Similarly, multiple examples are provided for various types of ANOVA, exemplifying how the design of experiments influences the choice of statistical test:

  • Simple ANOVA with four levels of training hours (2, 4, 6, 8 hours)
  • Two-factor ANOVA considering training levels and gender
  • Three-factor ANOVA including training, gender, and income levels

Each example requires identifying the grouping variables and the test variable for proper analysis.

Analyzing the Effect of Practice Time on Swim Performance

Using data from "Ch. 13 Data Set 2," an ANOVA via SPSS tests whether weekly practice time influences performance times in a 100-yard freestyle.
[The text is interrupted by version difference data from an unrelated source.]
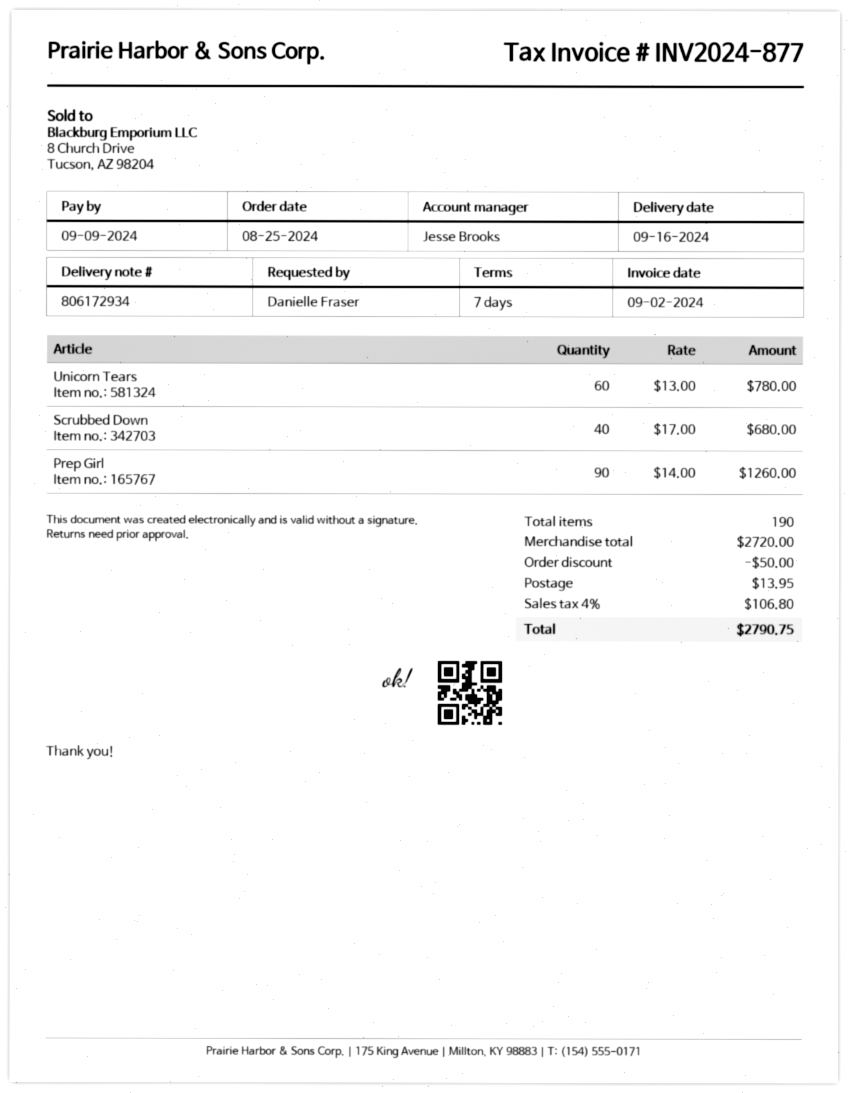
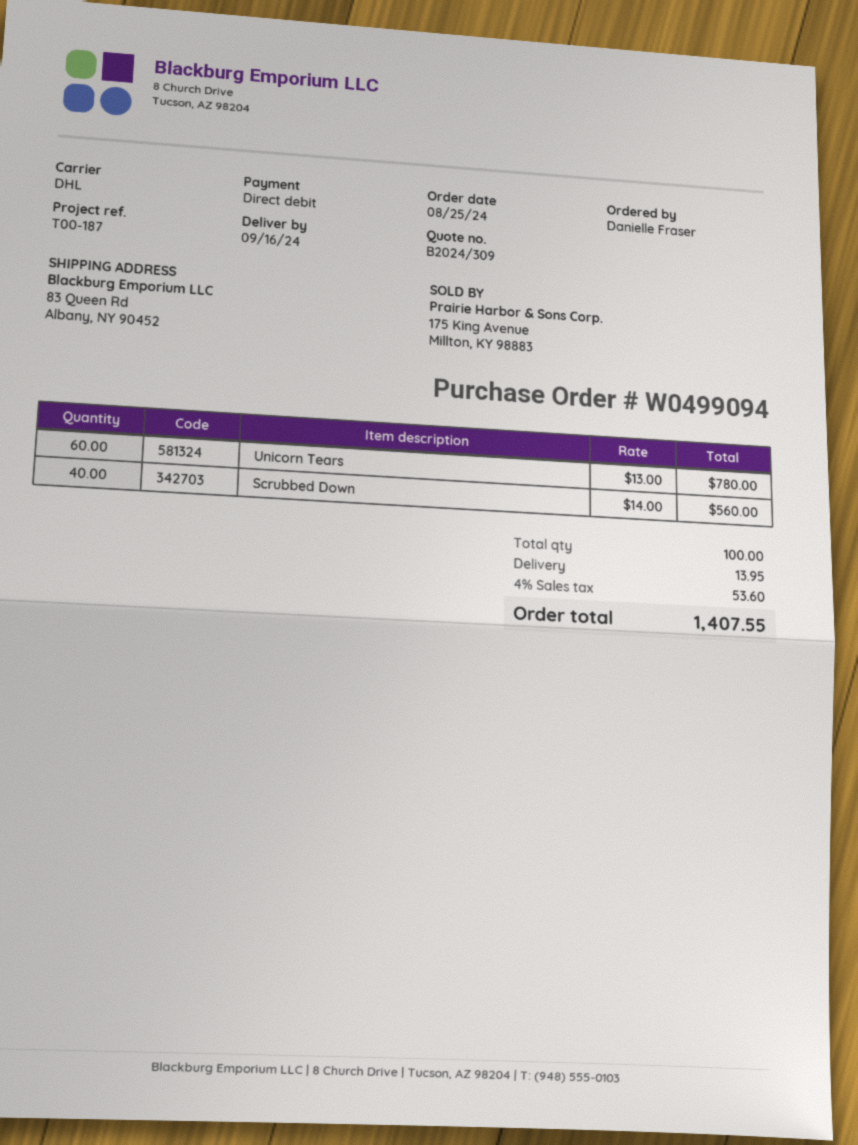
Scrubbed Down: 40 x 17.00 = 680.00 -> 40 x 14.00 = 560.00
Prep Girl: 90 x 14.00 = 1260.00 -> none
total quantity: 190 -> 100
discount: 50.00 -> none
tax: 4% = 106.80 -> 4% = 53.60
total: 2790.75 -> 1407.55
The F-ratio derived from variance estimates indicates whether practice time significantly impacts performance. Post-hoc means comparison assists in understanding specific group differences.
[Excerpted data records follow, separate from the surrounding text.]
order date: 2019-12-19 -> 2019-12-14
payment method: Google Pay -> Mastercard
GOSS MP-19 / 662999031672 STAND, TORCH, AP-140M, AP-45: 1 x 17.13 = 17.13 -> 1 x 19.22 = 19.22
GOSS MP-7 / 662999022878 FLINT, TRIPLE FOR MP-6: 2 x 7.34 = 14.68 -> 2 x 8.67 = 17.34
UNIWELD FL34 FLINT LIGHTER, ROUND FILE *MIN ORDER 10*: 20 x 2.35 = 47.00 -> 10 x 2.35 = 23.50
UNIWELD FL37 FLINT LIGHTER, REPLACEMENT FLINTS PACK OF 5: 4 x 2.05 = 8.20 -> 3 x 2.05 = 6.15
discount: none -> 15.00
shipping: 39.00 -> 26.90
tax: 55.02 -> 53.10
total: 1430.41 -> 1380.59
Factorial vs. Simple ANOVA

A factorial ANOVA is essential when analyzing the interaction effects among multiple independent variables on a dependent variable, unlike a simple ANOVA which assesses differences across a single factor. When multiple factors are hypothesized to jointly influence a response, factorial designs provide more comprehensive insights and statistical power.
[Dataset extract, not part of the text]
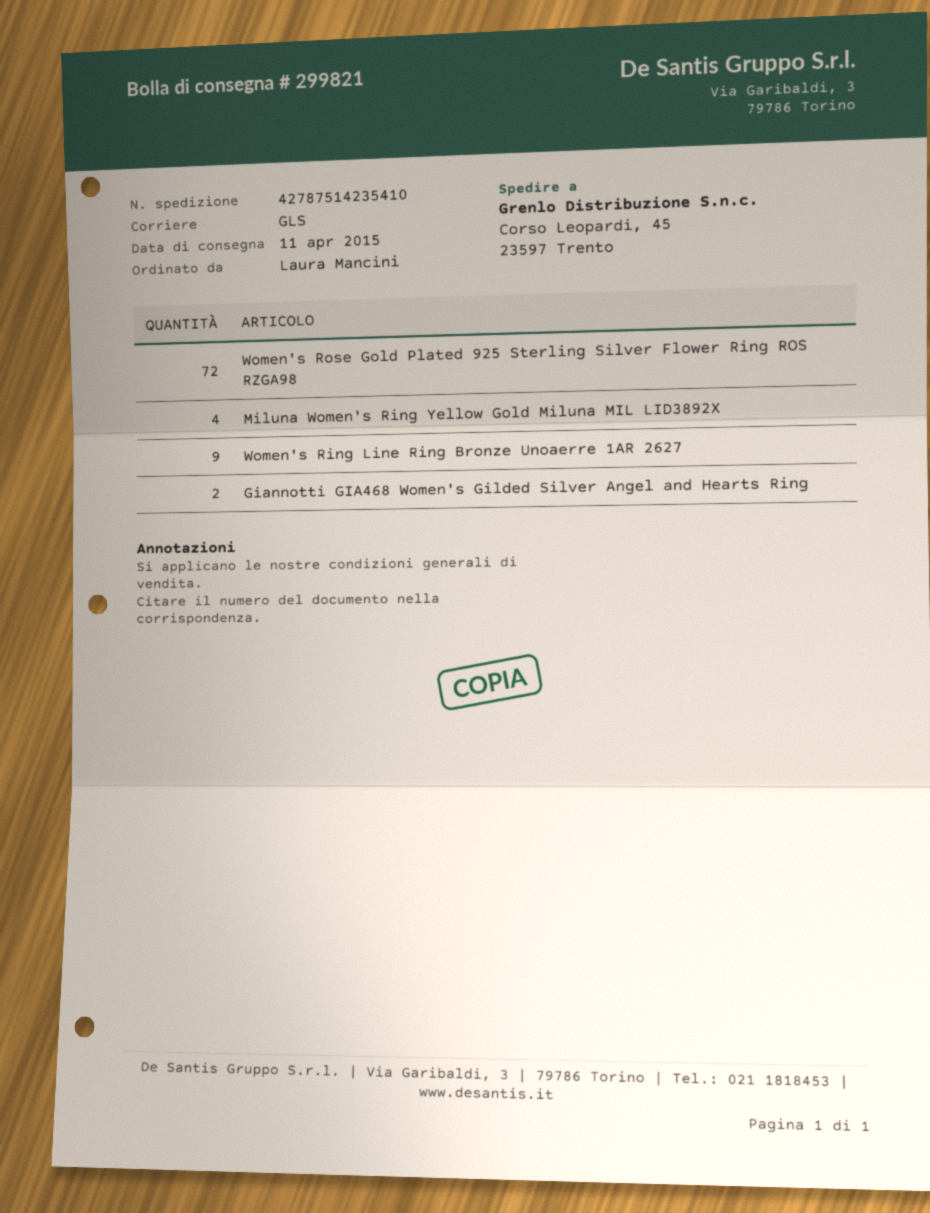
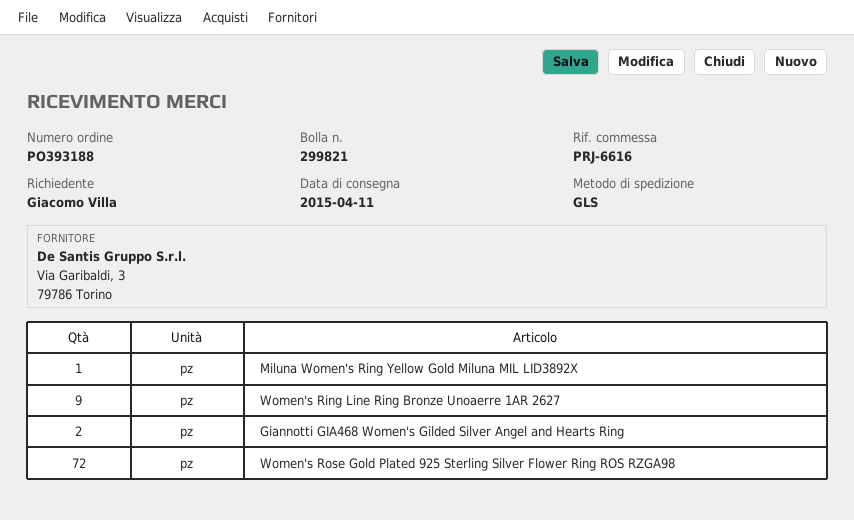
ordered by: Laura Mancini -> Giacomo Villa
Miluna Women's Ring Yellow Gold Miluna MIL LID3892X: 4 -> 1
Designing a Factorial Experiment

An example of a 2x3 factorial design involves two independent variables: Treatment Type (e.g., medication vs. placebo) with two levels, and Dosage Level (low, medium, high) with three levels. The dependent variable could be treatment efficacy measured through symptom reduction. This design allows analysis of main effects and interaction effects between treatment and dosage.

Conclusion

This comprehensive exploration underscores the importance of selecting appropriate statistical tests based on data structure and research questions. Hand calculations reinforce understanding of t-tests and ANOVA fundamentals, while software tools like SPSS facilitate precise analysis and reporting. Moreover, understanding when to employ factorial designs can reveal complex interactions among variables, leading to richer scientific insights.

References

  • Field, A. (2013). Discovering Statistics Using IBM SPSS Statistics (4th ed.). Sage Publications.
  • Gravetter, F., & Wallnau, L. (2016). Statistics for The Behavioral Sciences (10th ed.). Cengage Learning.
  • Tabachnick, B. G., & Fidell, L. S. (2019). Using Multivariate Statistics (7th ed.). Pearson.
  • Campbell, D. T., & Stanley, J. C. (1963). Experimental and Quasi-Experimental Designs for Research. Houghton Mifflin.
  • Olejnik, S., & Algina, J. (2003). Generalized eta and omega squaredstatistics: Measures of effect size for some common research designs. Psychological Methods, 8(4), 434-447.
  • Hays, W. L. (2013). Statistics (9th ed.). Holt, Rinehart & Winston.
  • Keppel, G., & Wickens, T. D. (2004). Design and Analysis: A Researcher's Handbook (4th ed.). Pearson.
  • Lea, R., & Henson, R. (2016). Using SPSS for Windows and Macintosh: Analyzing and Understanding Data. Routledge.
  • McDonald, J. H. (2014). Handbook of Biological Statistics (3rd ed.). Sparky House Publishing.
  • Wasserstein, R. L., & Lazar, N. A. (2016). The ASA's Statement on p-Values: Context, Process, and Purpose. The American Statistician, 70(2), 129-133.